053-17-05-02-A-Datenschutz-bei-der-Wohnungssuche.pdf (143 Downloads)

In einer Erklärung des Deutschen Mieterbunds wird der Datenschutz bei der Wohnungssuche als mangelhaft eingestuft. Insbesondere wird kritisiert, dass zu weit reichende, personenbezogene Daten – auch ohne konkretes Mietinteresse – erhoben werden.
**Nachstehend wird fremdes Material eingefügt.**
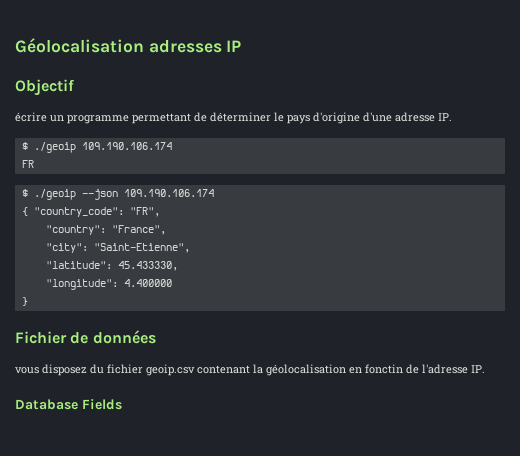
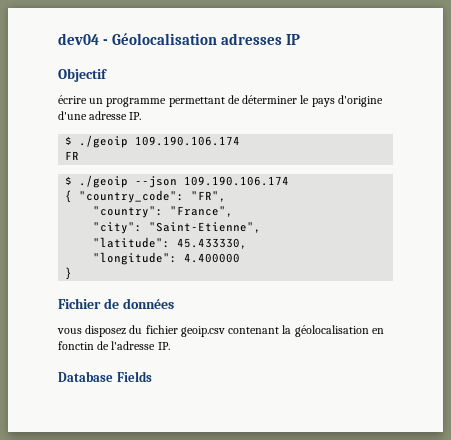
(15, 45) none -> [58,33,109,45] dev04 -

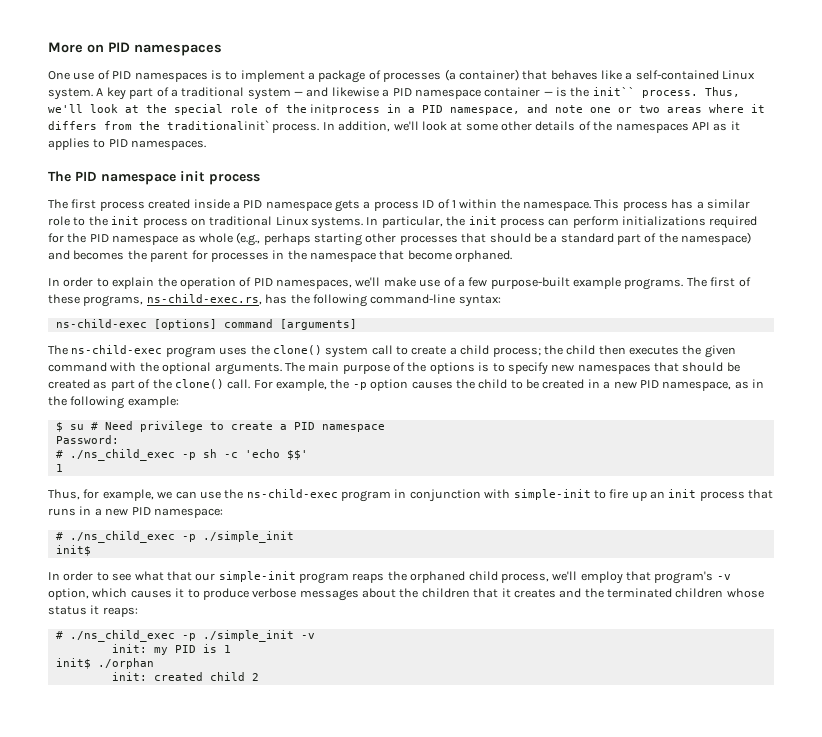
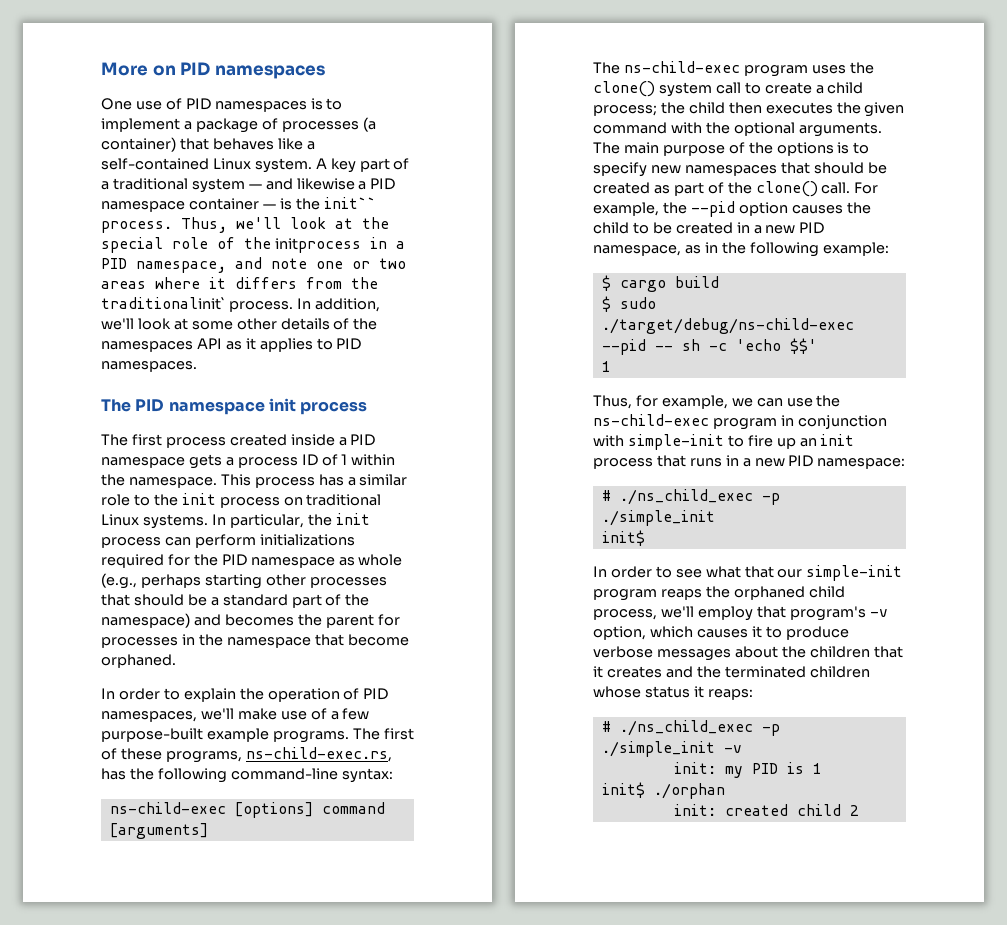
[352,382,367,390] -p -> [690,201,735,217] --pid
[69,421,385,432] [55,435,119,444] [55,449,196,461] su # Need privilege to create a PID namespace // Password: // # ./ns_child_exec -p -> [619,276,719,292] [601,296,656,312] [601,318,854,334] [601,339,673,355] cargo build // $ sudo ./target/debug/ns-child-exec --pid --

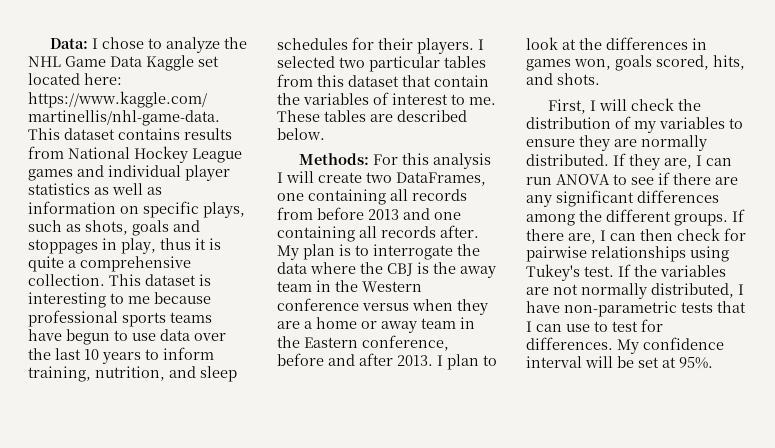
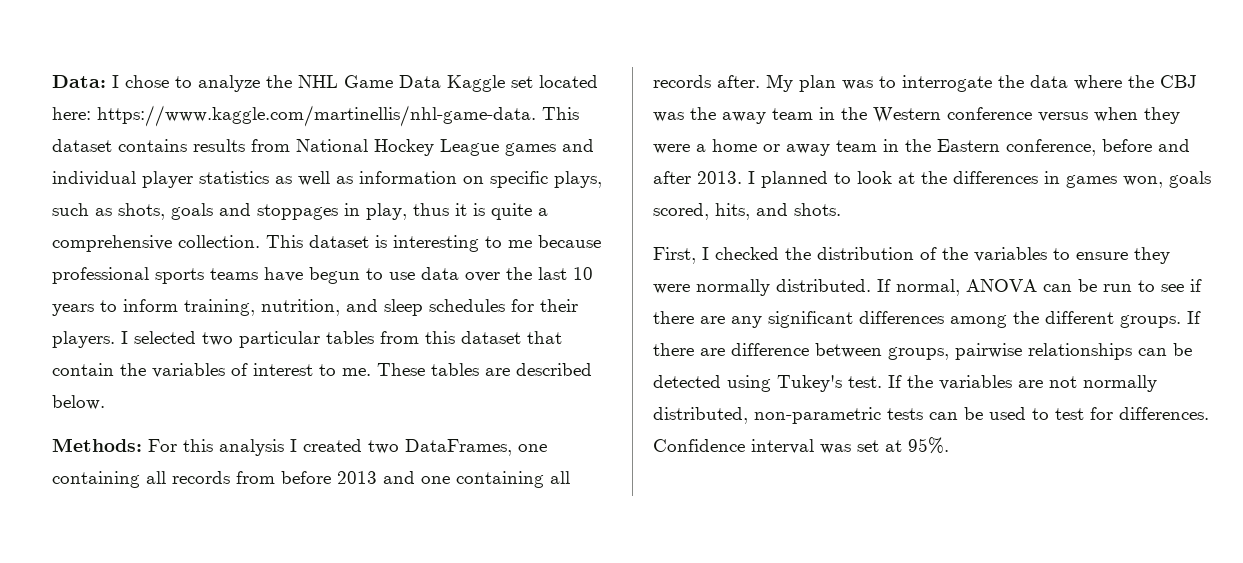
[286,171,362,183] will create -> [303,439,362,452] created
[339,244,351,256] is -> [842,80,873,90] was
[417,262,429,274] is -> [653,112,684,122] was
[277,321,300,329] are -> [653,144,690,154] were
[447,354,479,370] plan -> [761,171,828,188] planned
[599,98,675,111] will check -> [715,247,779,260] checked
[634,121,656,133] my -> [942,247,968,260] the
[614,139,637,147] are -> [653,284,690,294] were
[629,154,732,170] [526,174,610,185] they are, I can run ANOVA -> [896,279,1132,296] normal, ANOVA can be run
[568,228,746,244] [526,246,686,262] are, I can then check for pairwise relationships -> [700,343,1192,360] [653,375,721,388] are difference between groups, pairwise relationships can be detected
[738,284,744,295] [526,301,746,317] [526,319,663,332] [526,337,724,354] [526,356,634,368] I have non-parametric tests that I can use to test for differences. My confidence interval will be -> [754,407,1209,424] [653,439,851,454] non-parametric tests can be used to test for differences. Confidence interval was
Die LHW hat die Vermietung weitestgehend ihren Beteiligungen übertragen, die sich wiederum gewerblicher Zwischenmieter bedienen können, z.B. bei Studentenwohnplätzen. Mit einer einheitlichen, datenschutzkonformen Vorgehensweise wird die LHW ihrer Vorbildfunktion gerecht.

Der Beteiligungsausschuss möge beschließen:

Der Magistrat wird gebeten

  1. zu berichten, welche Beteiligungen mit Vermietung befasst sind,
  2. die aktuelle Praxis in den Beteiligungen darzustellen, wie bei Vermietungen mit personenbezogenen Daten umgegangen wird. Inwieweit werden Angaben verlangt wie
    1. Selbstauskünfte ohne Mietinteresse an einem konkreten Angebot
    2. Kontaktdaten aus vorangegangenen Mietverhältnissen
    3. Familienstand, Geburtstag, Verwandtschaftsverhältnis der zum Haushalt gehörenden Kinder und sonstiger Angehöriger
    4. Dauer der beruflichen Beschäftigung
    5. „Schufa“-/Selbstauskunft oder ähnliche Bonitätsauskunft
    6. Kopie des Personalausweises,
  3. zu berichten, inwieweit eine Abstimmung mit dem Hessischen Datenschutzbeauftragten und der Konzernrevision stattgefunden hat,
  4. nötigenfalls eine einheitliche, datenschutzkonforme Vorgehensweise zu erarbeiten.

Der Antrag wurde mit Ergänzungen einstimmig angenommen.